PROBLEM TO SOLVE -> Please print all the lines below exactly as they are written.
-- -- --
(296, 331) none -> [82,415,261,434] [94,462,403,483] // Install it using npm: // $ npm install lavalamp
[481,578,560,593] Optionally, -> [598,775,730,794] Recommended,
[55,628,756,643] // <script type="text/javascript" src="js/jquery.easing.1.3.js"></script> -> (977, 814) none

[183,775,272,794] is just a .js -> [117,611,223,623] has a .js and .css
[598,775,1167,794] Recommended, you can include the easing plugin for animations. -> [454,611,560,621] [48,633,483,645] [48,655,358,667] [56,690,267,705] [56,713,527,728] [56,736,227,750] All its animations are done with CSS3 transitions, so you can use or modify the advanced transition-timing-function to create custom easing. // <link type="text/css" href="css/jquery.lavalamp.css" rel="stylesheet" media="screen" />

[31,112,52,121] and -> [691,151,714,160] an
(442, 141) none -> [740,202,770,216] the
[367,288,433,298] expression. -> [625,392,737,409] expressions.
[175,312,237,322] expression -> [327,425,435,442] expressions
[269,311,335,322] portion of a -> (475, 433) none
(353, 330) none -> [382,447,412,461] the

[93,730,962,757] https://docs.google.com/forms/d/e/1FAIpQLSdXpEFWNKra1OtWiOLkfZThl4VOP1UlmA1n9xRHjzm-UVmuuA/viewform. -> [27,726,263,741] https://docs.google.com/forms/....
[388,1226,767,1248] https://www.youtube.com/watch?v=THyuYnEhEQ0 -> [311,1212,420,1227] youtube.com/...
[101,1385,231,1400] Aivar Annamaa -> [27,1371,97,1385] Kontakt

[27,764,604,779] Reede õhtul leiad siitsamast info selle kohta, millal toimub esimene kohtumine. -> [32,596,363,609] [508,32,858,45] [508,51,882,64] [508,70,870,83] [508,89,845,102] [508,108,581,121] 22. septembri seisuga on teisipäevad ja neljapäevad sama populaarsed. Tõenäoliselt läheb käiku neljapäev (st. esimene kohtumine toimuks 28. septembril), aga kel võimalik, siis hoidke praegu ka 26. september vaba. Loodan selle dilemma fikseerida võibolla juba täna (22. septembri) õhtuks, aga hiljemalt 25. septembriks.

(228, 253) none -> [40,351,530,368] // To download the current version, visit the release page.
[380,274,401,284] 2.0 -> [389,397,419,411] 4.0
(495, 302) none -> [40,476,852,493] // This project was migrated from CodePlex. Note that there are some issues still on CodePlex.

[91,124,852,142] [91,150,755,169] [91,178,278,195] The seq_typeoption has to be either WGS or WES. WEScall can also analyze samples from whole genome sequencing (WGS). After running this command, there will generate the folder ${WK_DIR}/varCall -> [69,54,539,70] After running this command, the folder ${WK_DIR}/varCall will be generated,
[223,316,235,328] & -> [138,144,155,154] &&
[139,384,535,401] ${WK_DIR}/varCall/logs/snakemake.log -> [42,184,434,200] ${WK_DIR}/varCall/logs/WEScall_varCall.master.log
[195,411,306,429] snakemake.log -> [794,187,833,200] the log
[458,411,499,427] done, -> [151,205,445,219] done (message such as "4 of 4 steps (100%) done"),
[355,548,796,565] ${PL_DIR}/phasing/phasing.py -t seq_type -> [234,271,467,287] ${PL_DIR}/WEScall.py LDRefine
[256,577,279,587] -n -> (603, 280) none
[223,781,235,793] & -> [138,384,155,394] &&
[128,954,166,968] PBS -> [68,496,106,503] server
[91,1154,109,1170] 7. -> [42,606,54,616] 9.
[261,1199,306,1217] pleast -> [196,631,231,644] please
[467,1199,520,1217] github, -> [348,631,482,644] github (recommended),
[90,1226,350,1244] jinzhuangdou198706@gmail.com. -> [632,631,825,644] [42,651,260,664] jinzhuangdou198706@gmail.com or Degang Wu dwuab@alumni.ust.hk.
-- -- --
YOUR RESPONSE ->
(296, 331) none -> [82,415,261,434] [94,462,403,483] // Install it using npm: // $ npm install lavalamp
[481,578,560,593] Optionally, -> [598,775,730,794] Recommended,
[55,628,756,643] // <script type="text/javascript" src="js/jquery.easing.1.3.js"></script> -> (977, 814) none

[183,775,272,794] is just a .js -> [117,611,223,623] has a .js and .css
[598,775,1167,794] Recommended, you can include the easing plugin for animations. -> [454,611,560,621] [48,633,483,645] [48,655,358,667] [56,690,267,705] [56,713,527,728] [56,736,227,750] All its animations are done with CSS3 transitions, so you can use or modify the advanced transition-timing-function to create custom easing. // <link type="text/css" href="css/jquery.lavalamp.css" rel="stylesheet" media="screen" />

[31,112,52,121] and -> [691,151,714,160] an
(442, 141) none -> [740,202,770,216] the
[367,288,433,298] expression. -> [625,392,737,409] expressions.
[175,312,237,322] expression -> [327,425,435,442] expressions
[269,311,335,322] portion of a -> (475, 433) none
(353, 330) none -> [382,447,412,461] the

[93,730,962,757] https://docs.google.com/forms/d/e/1FAIpQLSdXpEFWNKra1OtWiOLkfZThl4VOP1UlmA1n9xRHjzm-UVmuuA/viewform. -> [27,726,263,741] https://docs.google.com/forms/....
[388,1226,767,1248] https://www.youtube.com/watch?v=THyuYnEhEQ0 -> [311,1212,420,1227] youtube.com/...
[101,1385,231,1400] Aivar Annamaa -> [27,1371,97,1385] Kontakt

[27,764,604,779] Reede õhtul leiad siitsamast info selle kohta, millal toimub esimene kohtumine. -> [32,596,363,609] [508,32,858,45] [508,51,882,64] [508,70,870,83] [508,89,845,102] [508,108,581,121] 22. septembri seisuga on teisipäevad ja neljapäevad sama populaarsed. Tõenäoliselt läheb käiku neljapäev (st. esimene kohtumine toimuks 28. septembril), aga kel võimalik, siis hoidke praegu ka 26. september vaba. Loodan selle dilemma fikseerida võibolla juba täna (22. septembri) õhtuks, aga hiljemalt 25. septembriks.

(228, 253) none -> [40,351,530,368] // To download the current version, visit the release page.
[380,274,401,284] 2.0 -> [389,397,419,411] 4.0
(495, 302) none -> [40,476,852,493] // This project was migrated from CodePlex. Note that there are some issues still on CodePlex.

[91,124,852,142] [91,150,755,169] [91,178,278,195] The seq_typeoption has to be either WGS or WES. WEScall can also analyze samples from whole genome sequencing (WGS). After running this command, there will generate the folder ${WK_DIR}/varCall -> [69,54,539,70] After running this command, the folder ${WK_DIR}/varCall will be generated,
[223,316,235,328] & -> [138,144,155,154] &&
[139,384,535,401] ${WK_DIR}/varCall/logs/snakemake.log -> [42,184,434,200] ${WK_DIR}/varCall/logs/WEScall_varCall.master.log
[195,411,306,429] snakemake.log -> [794,187,833,200] the log
[458,411,499,427] done, -> [151,205,445,219] done (message such as "4 of 4 steps (100%) done"),
[355,548,796,565] ${PL_DIR}/phasing/phasing.py -t seq_type -> [234,271,467,287] ${PL_DIR}/WEScall.py LDRefine
[256,577,279,587] -n -> (603, 280) none
[223,781,235,793] & -> [138,384,155,394] &&
[128,954,166,968] PBS -> [68,496,106,503] server
[91,1154,109,1170] 7. -> [42,606,54,616] 9.
[261,1199,306,1217] pleast -> [196,631,231,644] please
[467,1199,520,1217] github, -> [348,631,482,644] github (recommended),
[90,1226,350,1244] jinzhuangdou198706@gmail.com. -> [632,631,825,644] [42,651,260,664] jinzhuangdou198706@gmail.com or Degang Wu dwuab@alumni.ust.hk.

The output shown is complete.